O SAPATO DE HUMPHREY BOGART
Edmílson Martins de Oliveira
Janeiro/2024
Mantendo a minha mania de leituras, reli o livro de contos, crônicas e lembranças de Marcello Cerqueira. Marcello é contista, cronista, poeta, advogado, professor, político e, fundamentalmente, sensível humanista. Defendeu mais de mil perseguidos políticos. Tem vários livros publicados.
Eu o conheci nas eleições parlamentares de 1978. Ele candidato a deputado federal e eu candidato a deputado estadual. Estávamos filiados ao então MDB. Militávamos no Grupo dos Autênticos, que lutava pelas liberdades democráticas, em oposição ao regime militar, que dominava nosso país. Nessa luta de resistência, tornamo-nos companheiros fraternos e bons amigos.
Marcello, além de escritor, hábil advogado e competente político, é um sábio pensador. Quando escreveu a apresentação do meu primeiro livro de memórias “Bancários: Anos de Resistência” , vaticinou: “A autobiografia é um gênero literário que, certamente, interessa à História. Marca o sentido de uma vida. Revela vocações”. A partir daí, escrevi mais três livros: “Removendo Pedras”(memórias),“Conversa de Papel” (crônicas) e “O livro dos Cordéis”(poemas).
Voltando ao livro do Marcello, os contos, crônicas e lembranças são saborosos. Escritos em linguagem simples, coloquial e também literária. Os textos, bem humorados, revelam drama, história, memória e denunciam as perseguições e atrocidades da ditadura militar. Os fatos ocorrem naqueles momentos sombrios e violentos da repressão às liberdades. São uma mistura de ficção e realidade.
Mas eu quero me referir ao conto “O sapato de Humphrey Bogart”, que intitula o livro e está publicado no livro de memórias do autor ”Fragmentos de Vida.” O texto é ao mesmo tempo sério, grave e jocoso. Os fatos desenvolvem-se numa rua da cidade de São Paulo, local em que havia um “ponto”, onde dois militantes clandestinos do PCB atuavam , recebendo e passando mensagens.
Em frente ao “ponto”, havia uma sapataria e na vitrine um sapato igual ao que Humphrey Bogart usou no famoso filme Casablanca. O personagem chamado José Raimundo era real. Eu o conheci na luta de resistência à ditadura. Ele era vidrado no filme. Tinha visto várias vezes, conhecia todos os detalhes dos personagens. Viu o sapato e queria porque queria adquiri-lo. Mas, vivia um drama. Como iria usar um sapato tão caro, sendo um revolucionário, que lutava contra o consumismo capitalista? Não, não podia trair os princípios.

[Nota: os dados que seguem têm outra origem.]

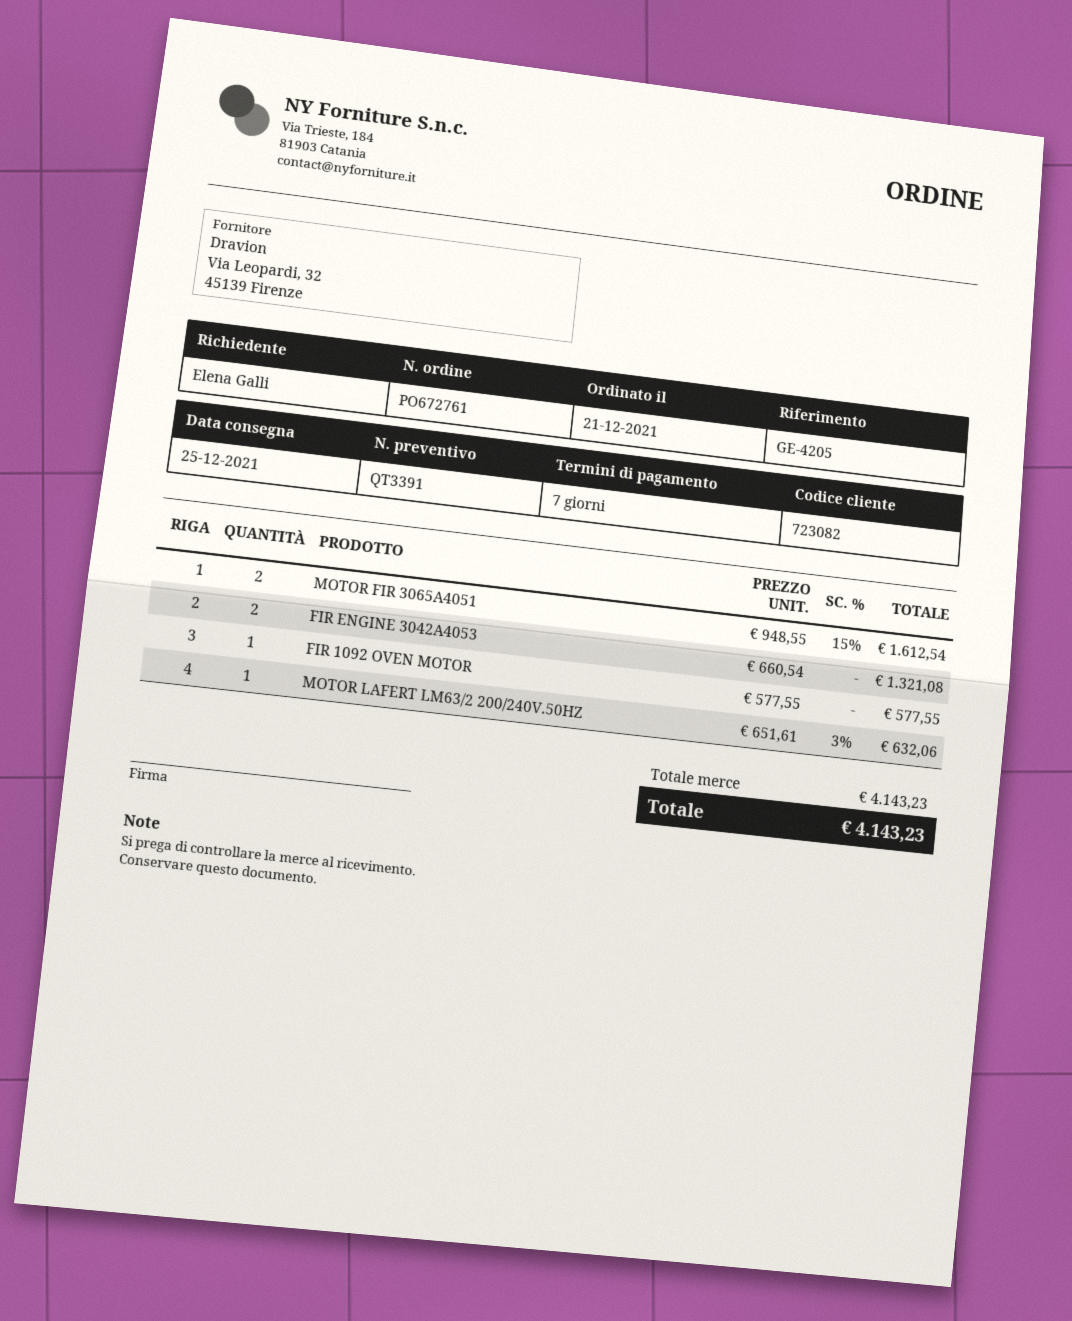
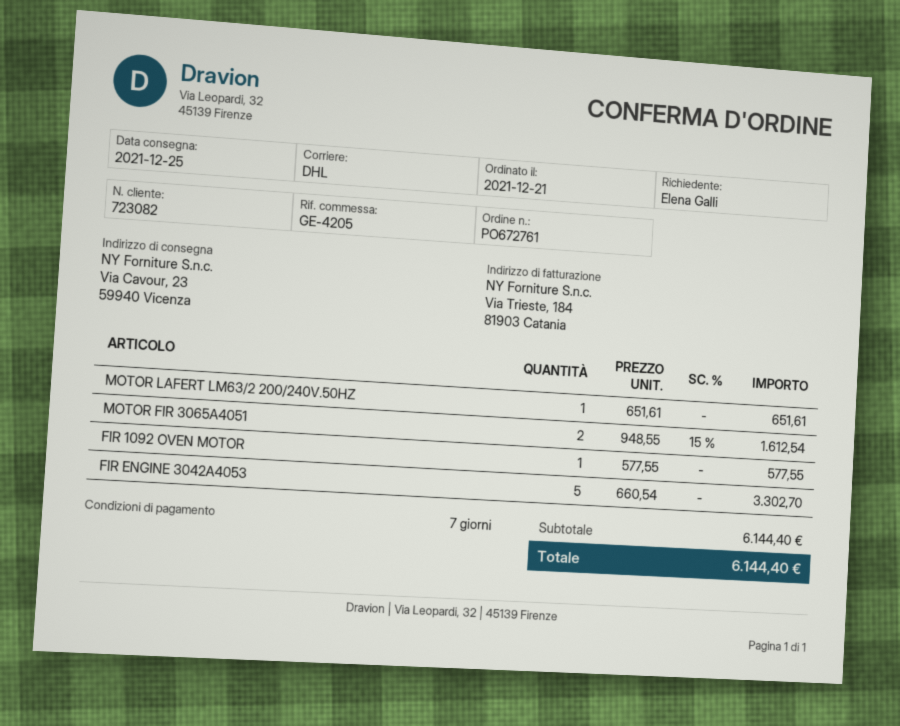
FIR ENGINE 3042A4053: 2 x 660.54 = 1321.08 -> 5 x 660.54 = 3302.70
MOTOR LAFERT LM63/2 200/240V.50HZ: 1 x 651.61 - 3% = 632.06 -> 1 x 651.61 = 651.61
subtotal: 4143.23 -> 6144.40
total: 4143.23 -> 6144.40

Até que um dia, o seu companheiro de ponto, chamado Azedinho, depois de muita conversa, convenceu-o a comprar o sapato. Não haveria problema nenhum. O zé, ainda que fiel aos princípios, cedeu às argumentações do Azedinho e adquiriu o sapato. E bem no momento em que seu companheiro estava sendo preso e torturado pela polícia.
Dias depois, o Zé também seria preso, ficando na mesma prisão onde se encontrava o Azedinho, que nada falou sobre o que queria saber a polícia. Zé também nada falou, mesmo sofrendo todo tipo de tortura. “Sequer informou seu verdadeiro nome. Só falava o nome que inventara: “me chamo Rick Casablanca”. E mais não disse”
Um dia, o Azedinho saindo da prisão, levado para depor na Auditoria Militar, cruzou com uma turma de presos ainda encapuzados. Não reconheceu ninguém. Mas “no fim da fila reconheceu os sapatos do último preso e murmurou entre dentes: “Oi Zé, deixa comigo.” Zé Raimundo respondeu: “Zé não: Rick Casablanca”.
No final do conto, Marcello, que era advogado de defesa do Zé Raimundo, conta que fora visitá-lo na prisão. Após ouvir as notícias sobre os últimos acontecimentos e sobre a família, ele, já calmo, pergunta, no final da visita: - Tem algum cinema levando Casablanca?